As per my previous post, we have a couple of methodologies to evaluate. PRIDE was all about Information Resource Management; IEM was, well, about Information Engineering. If I was to line them up against each other today, I am not sure there would be much difference between the two, except we knew that IEM had two popular CASE tools supporting it, so PRIDE never really stood a chance.

So, IEM won. This was James Martin's baby, through his latest organization, James Martin & Associates. At the time, they had a Canadian office that we worked with, so I don't how many degrees of separation there was between myself and James, but it wasn't close. He was doing tours at that point, charging large sums; when he did come through Toronto, only VPs of my company got to go. I recall he was already moving on to new topics, like Enterprise Engineering and Value Flows...

Meanwhile, back on the project, we have IEM, so now we look at supporting CASE tools... but let's talk about CASE first. Computer Assisted Software/System Engineering. There were actually a few different angles to it. It had started with the model/diagramming tools I have mentioned before. Because they supported tasks in the first few phases of the SDLC, they were tagged as Upper-Case, meaning the diagrams were good but it stopped there. At some point, other vendors created code generator products which, because coding happens later in the SDLC, were tagged as Lower-Case; then vendors of both types of tools would hook-up, so that Upper-Case diagrams could be used (somehow) as input to the Lower-Case tools to tell them what code to generate.

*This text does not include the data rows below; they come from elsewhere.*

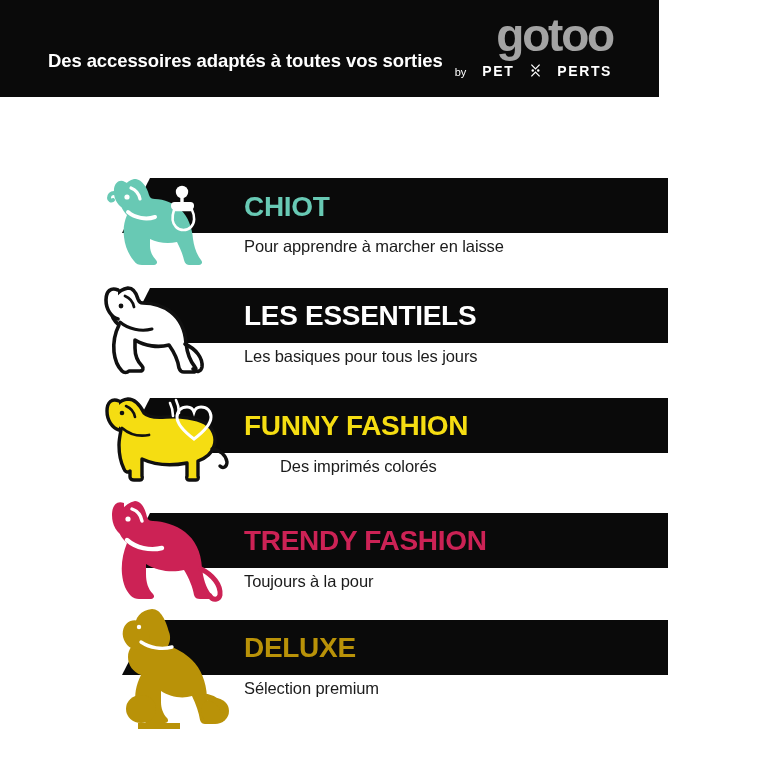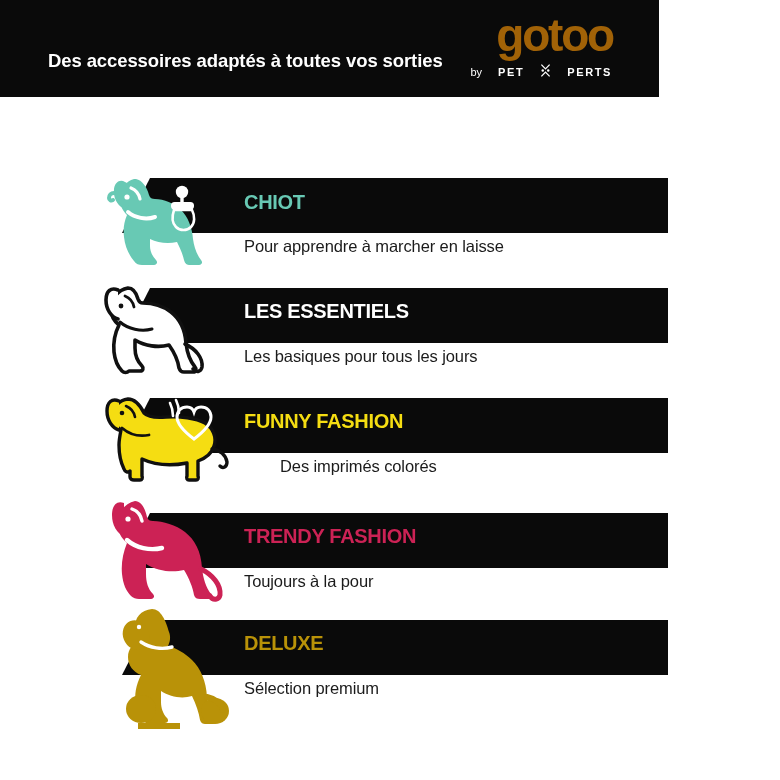"gotoo" #logo-word { color: #a16207 -> #a3a3a3 }
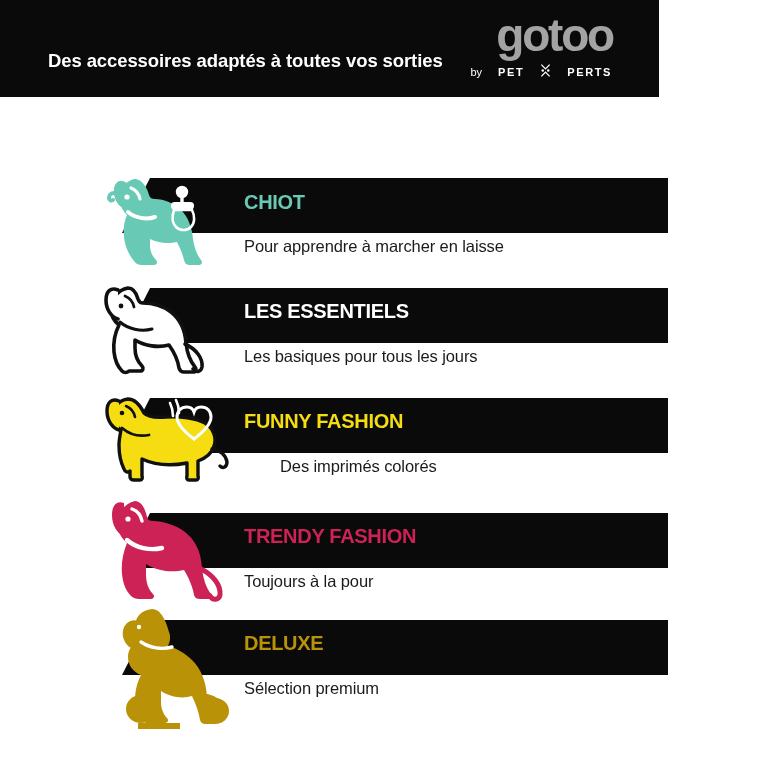"PET" #logo-sub .brand { font-size: 11px -> 14px }
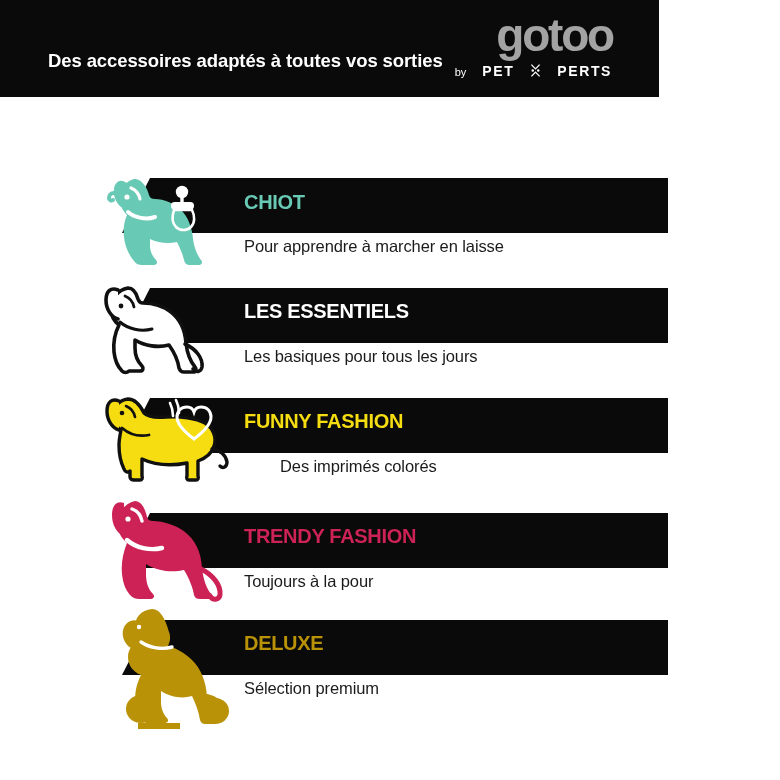"CHIOT" .bar-title { font-size: 20px -> 28px }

I never saw a Lower-Case tool up-close, so I never knew how they worked independently, or how interfaces with Upper-Case tools really worked. I never did have to know that, because we were looking at the third angle: Integrated CASE tools (I-CASE, long before i-pods or other such stuff). This was a product that did the whole SDLC, from first diagrams to final code gen and testing, and there were two main players: the Information Engineering Workbench (IEW), and the Information Engineering Facility (IEF).

Next time, comparing IEW and IEF...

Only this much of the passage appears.